不几日,它就成了我的小尾巴。我到哪儿它就跟到哪儿。我在家里,它就在我的脚边左蹭蹭右蹭蹭;我到菜地,它就连蹦带跳地跟来,趁我不注意偷吃一口;我上坡割草,它也跟着。这里拱两嘴,那里拱两嘴,弄得脸上到处是泥沙,就连鼻孔里边也有。不过,这可难不到它。它一埋头,一嗤气,再使劲摇头晃脑几下,随着耳朵与脸碰撞的啪嗒声,泥沙大半都又回到地上了。可它总也不闲着,就这么拱着,嗤着,摇着,乐此不疲。偶尔还会捞着一个吓晕了的蜗牛,它就脆脆地咬烂壳,吧嗒吧嗒地嚼着,无限享受的样子。回去的路上,它准是撒着欢儿地又蹦又跳的在前面带路。有时也会来一个急刹车,回头看我来了没有,然后才又继续向前跑。只要我唤一声“猪猪”,它就会欢快地甩着它那又细又黑的小尾巴跑到我的跟前,撅着鼻子,抬头望着我,“嗯嗯嗯”地回应着,仿佛在说:“我来了,我来了。”那个假期,它是我宠的小伙伴。 ­

暑假快结束的时候,猪猪已经由原来的二十多斤长到了五十多斤。 ­

九月,我收拾行李准备去外地读书。

我走的头天晚上,母亲将猪猪圈在了它的新栏里。不知怎么的,它自己乖乖地就进去了,进去后趴在地上便不吭声了,也不吃食,仿佛一个受了委屈的孩子。

半年后,我假期归来。
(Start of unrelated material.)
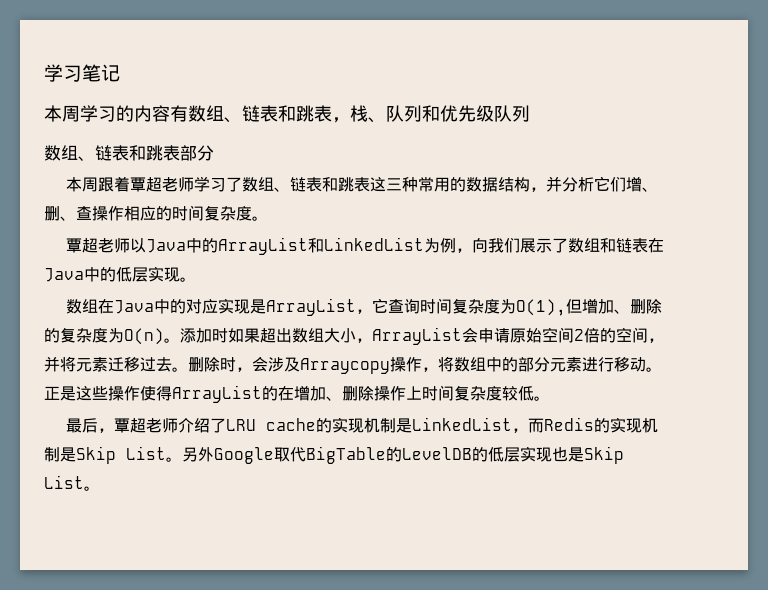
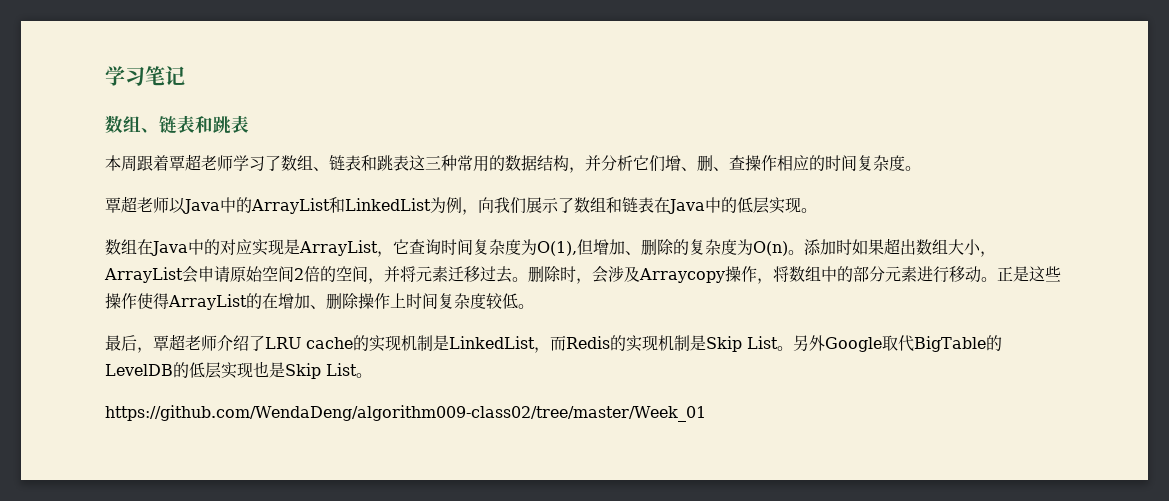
[44,105,530,123] [44,145,214,161] // 本周学习的内容有数组、链表和跳表，栈、队列和优先级队列 // 数组、链表和跳表部分 -> [105,115,249,134] // 数组、链表和跳表
(100, 488) none -> [105,405,706,422] // https://github.com/WendaDeng/algorithm009-class02/tree/master/Week_01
此时的猪猪已经做了六个小猪崽的妈妈。我来到它的圈旁边时,它长长的身体,小牛似的,正躺在地上,胖胖的猪娃们正在它的大肚皮旁贪婪地吮吸着奶水。它感到有人来,立刻翻身起来,吓得崽儿们紧张地躲到它的身后。它朝我撅撅鼻子,嗷嗷的试探着,很警惕的样 子。我猜它一定不认得我了。“猪猪——”我唤道。它停住,看了看我,然后就哼哼着凑了过来。我伸手去摸它的头,摸它的鼻子,它憨憨得站着不动,只是嘴里“嗯嗯嗯”说个不停,我知道它在对我说着什么,我懂。

整个寒假,我都特别照顾它。给它拌它最喜欢吃的食;每天清洗它的槽;给它窝里换干而温暖的草……只要是我去给它喂食,它都都吃得很欢。

寒假快结束的时候,猪猪就和它的第一批孩子告别了。我父母用它们换来了我和妹妹的学费。

此后三年里,猪猪一直非常争气。每年及时生两窝猪崽,刚好到假期快结束的时候,猪崽就可以出栏。我和妹妹的学费没有让父母担忧过。

三年后,我毕业即将走上工作岗位。那个假期,猪猪只生了两个猪娃。小猪断奶以后,父母没卖掉它们,留着自家养。只是把那俩个猪娃分栏到另外的圈里,剩下猪猪单独在那个圈里。它的样子是那样的苍老。全身灰灰的,皮很干燥。肚皮很大,很扁,加上被小猪吃奶时用力拉长的奶头,干瘪的身子几乎挨到地面了。头上有的地方还秃了,没毛。屁股后面的毛也掉了不少。长长的尾巴拖到腿拐下。吃得越来越少,还越来越挑口,走路也越来越慢。只是见了我,还格外兴奋,“嗯嗯嗷嗷”不停。

后来,我工作了。听母亲说,直到秋季完也没见猪猪发过情,本指望它再下几窝小猪,保我妹妹读完高中的,看来,它是不行了。再后来,他们只有将它卖掉了。在我们老家,老母猪死在家里会让令这家六畜不旺的。

母亲说,这猪说不定是头世欠了我的,这辈子来报我恩的。要不,怎么我工作了,它就不生了。

母亲还说,这就是猪猪的命,早卖少受罪。

我无言以对,但我至今仍清清楚楚地记得猪猪的样子。